Бетси была вне себя. Но не гнев ее напугал меня и сломал. Нет, ее взгляд, полный бессилия и сознания своего поражения. Почему же я не понял, что, втягивая Рикки, я посягаю на основу ее существования? Как я мог быть таким тупицей и ожидать, что она сможет справиться с чем угодно, что выдержит все?
Хотел было приласкать ее, но, резко вырвавшись, она села на кушетку.
— Пожалуйста, — сказала она. — Как тебе будет угодно.
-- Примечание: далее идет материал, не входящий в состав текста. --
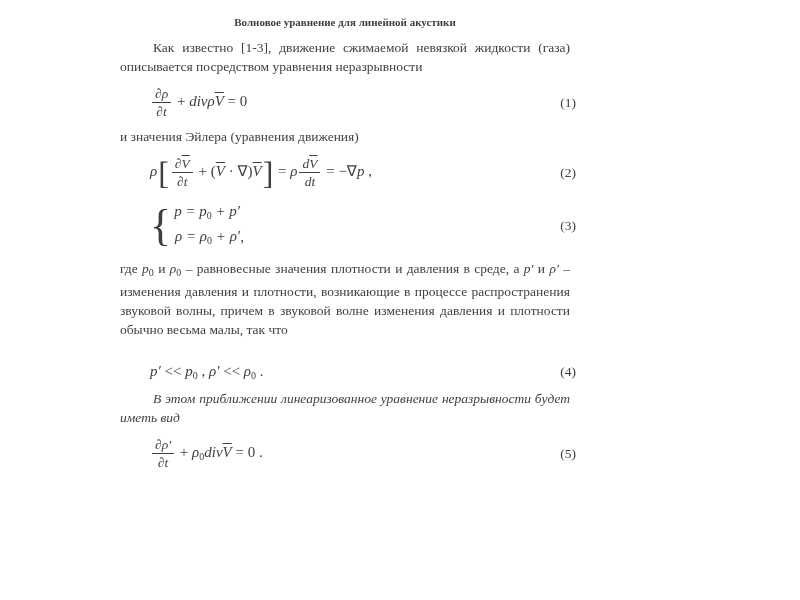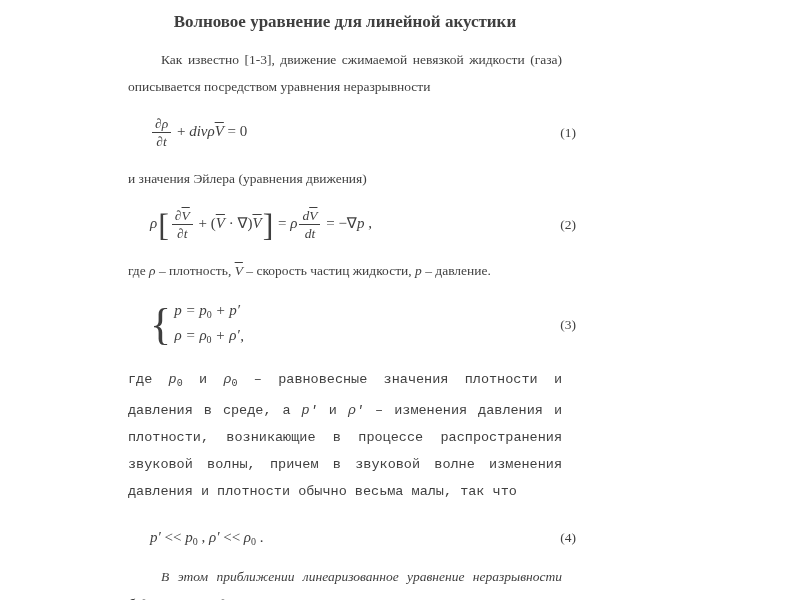--- a/index.html
+++ b/index.html
@@ -20,35 +20,35 @@
   }
   .doc {
     position: absolute;
     left: 112px;
     top: 14px;
     width: 466px;
   }
   .title {
     text-align: center;
     font-weight: bold;
-    font-size: 17px;
+    font-size: 11px;
     line-height: 16px;
   }
   p.body {
-    margin: 16px;
+    margin: 8px;
     font-size: 13.5px;
-    line-height: 27px;
+    line-height: 19px;
     text-align: justify;
   }
   .indent { text-indent: 33px; }
   .mt-p1 { margin-top: 22px; }
   .mt-p2 { margin-top: 16px; }
   .mt-w  { margin-top: 14px; }
   .mt-p3 { margin-top: 3px; }
-  .mt-p4 { margin-top: 16px; line-height: 24px; font-family: Liberation Mono, monospace; }
+  .mt-p4 { margin-top: 16px; line-height: 24px; }
   .mt-p5 { margin-top: 16px; font-style: italic; }
 
   .eqrow {
     display: flex;
     justify-content: space-between;
     align-items: center;
     font-size: 15px;
   }
   .eq1 { margin-top: 10px; }
   .eq2 { margin-top: 10px; }
@@ -98,21 +98,21 @@
     font-weight: 300;
     line-height: 0;
     vertical-align: middle;
     margin-right: 3px;
   }
   .syslines {
     display: inline-flex;
     flex-direction: column;
     vertical-align: middle;
     line-height: 21px;
-    text-align: center;
+    text-align: right;
   }
   .syscomma {
     position: relative;
     top: 13px;
   }
 </style>
 </head>
 <body>
 
 <div class="canvas">
@@ -136,21 +136,20 @@
       <span class="eqbody"><span class="mi">ρ</span><span class="bigbr">[</span><span class="frac mi">
             <span class="num"><span>∂</span><span class="ol">V</span></span>
             <span class="den">∂t</span>
           </span><span> + (</span><span class="mi ol">V</span><span> · ∇</span><span>)</span><span class="mi ol">V</span><span class="bigbr">]</span><span> = </span><span class="mi">ρ</span><span class="frac mi">
             <span class="num"><span>d</span><span class="ol">V</span></span>
             <span class="den">dt</span>
           </span><span> = −∇</span><span class="mi">p</span><span> ,</span></span>
       <span class="eqnum">(2)</span>
     </div>
 
-    <p class="body mt-w"><span>где </span><span class="mi">ρ</span><span> – плотность, </span><span class="mi ol">V</span><span> – скорость частиц жидкости, </span><span class="mi">p</span><span> – давление.</span></p>
 
 
     <div class="eqrow eq3">
       <span class="eqbody"><span class="brace">{</span><span class="syslines">
             <span class="mi"><span>p = p</span><sub class="s0">0</sub><span> + p′</span></span>
             <span class="mi"><span>ρ = ρ</span><sub class="s0">0</sub><span> + ρ′</span></span>
           </span><span class="syscomma">,</span></span>
       <span class="eqnum">(3)</span>
     </div>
Я запретить не могу. Это твой и ее сын. Не мой.
Будь это кто-то другой, не Бетси, какая-нибудь заурядная, простая, эмоционально неразвитая женщина, ее истерический тон так не испугал бы меня. Но в том, что касалось Рикки и суда, разумеется, она была права. Тут я недодумал.
Сквозь севшее горло я еле выдавил:
— Прости, Бетси. Мне очень не хочется этого делать. Но если это единственная возможность спасти невиновную женщину…
— Невиновную? Откуда ты знаешь, что она невиновна?
— Но, милая, я же тебе говорил. Я… Господи, ты же не думаешь, что я все выдумал, — или думаешь?